- _DIRECTIONS FOR THIS TASK_
Copy the data below exactly, omitting any picture it contains.

Edit tracking data
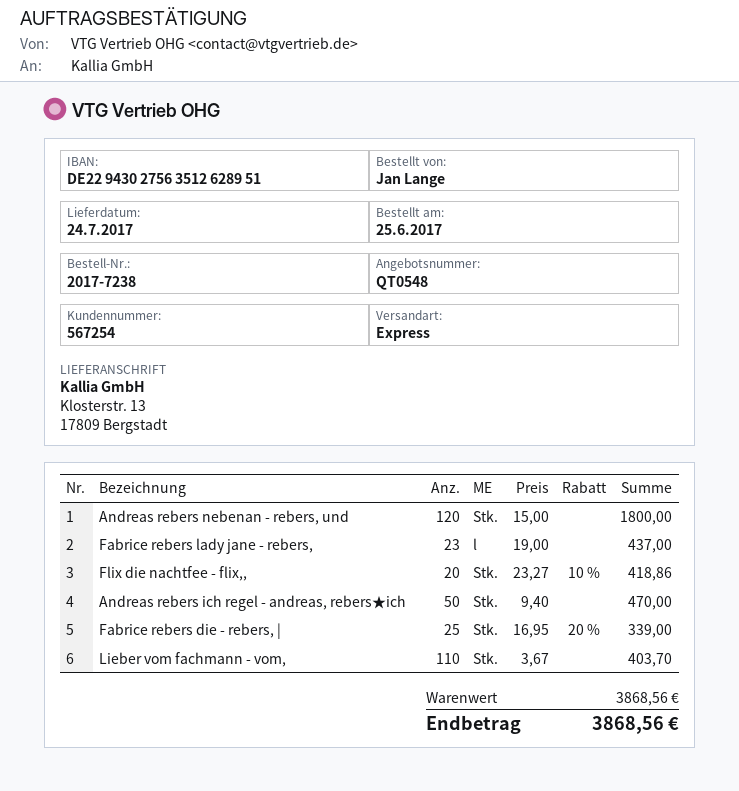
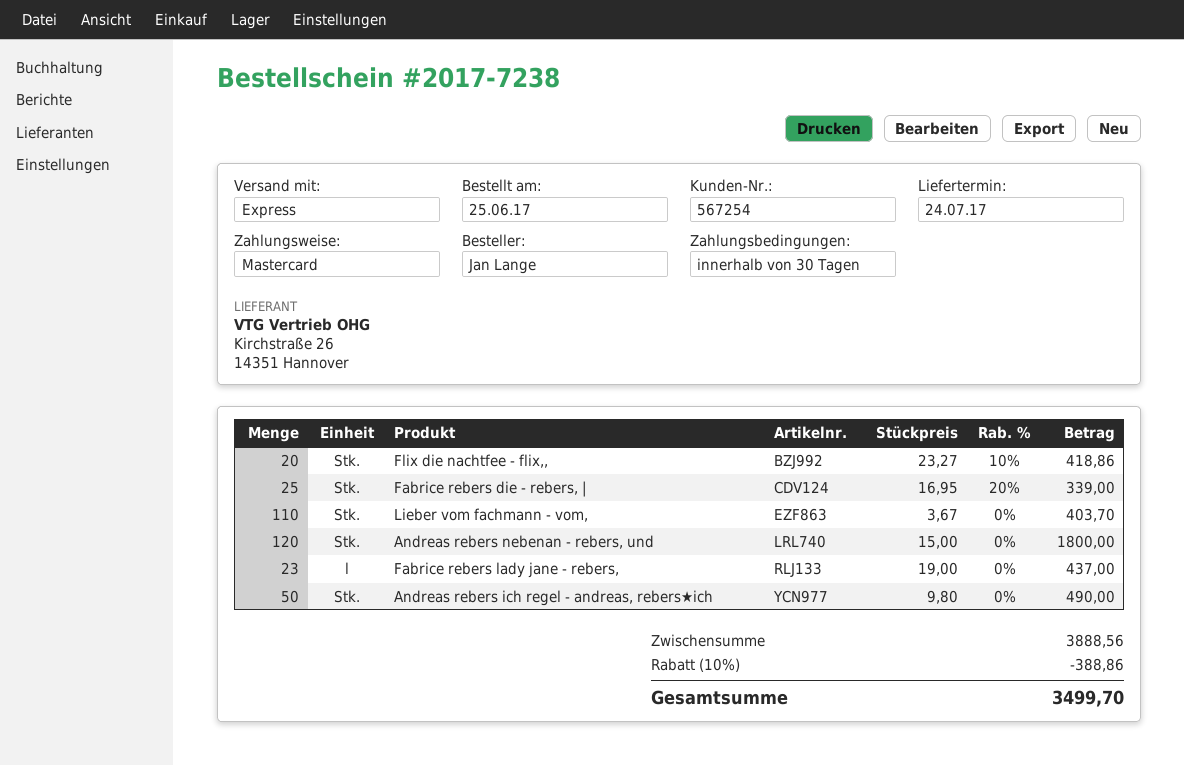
Andreas rebers ich regel - andreas, rebers★ich: 50 x 9.40 = 470.00 -> 50 x 9.80 = 490.00
subtotal: 3868.56 -> 3888.56
discount: none -> 10% = 388.86
total: 3868.56 -> 3499.70

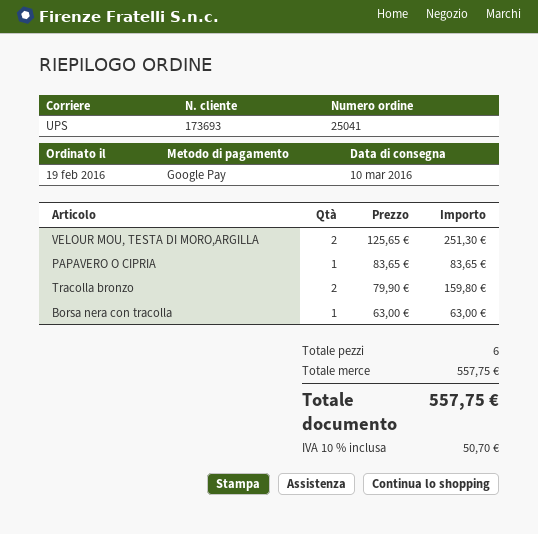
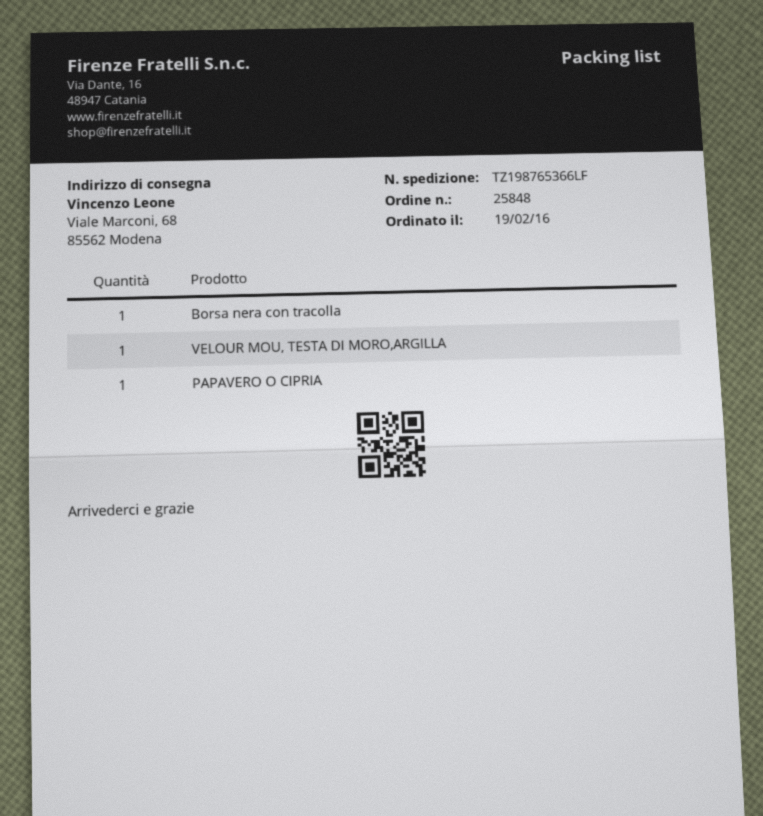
order number: 25041 -> 25848
VELOUR MOU, TESTA DI MORO,ARGILLA: 2 -> 1
Tracolla bronzo: 2 -> none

- _TASK ANSWER_
Andreas rebers ich regel - andreas, rebers★ich: 50 x 9.40 = 470.00 -> 50 x 9.80 = 490.00
subtotal: 3868.56 -> 3888.56
discount: none -> 10% = 388.86
total: 3868.56 -> 3499.70

order number: 25041 -> 25848
VELOUR MOU, TESTA DI MORO,ARGILLA: 2 -> 1
Tracolla bronzo: 2 -> none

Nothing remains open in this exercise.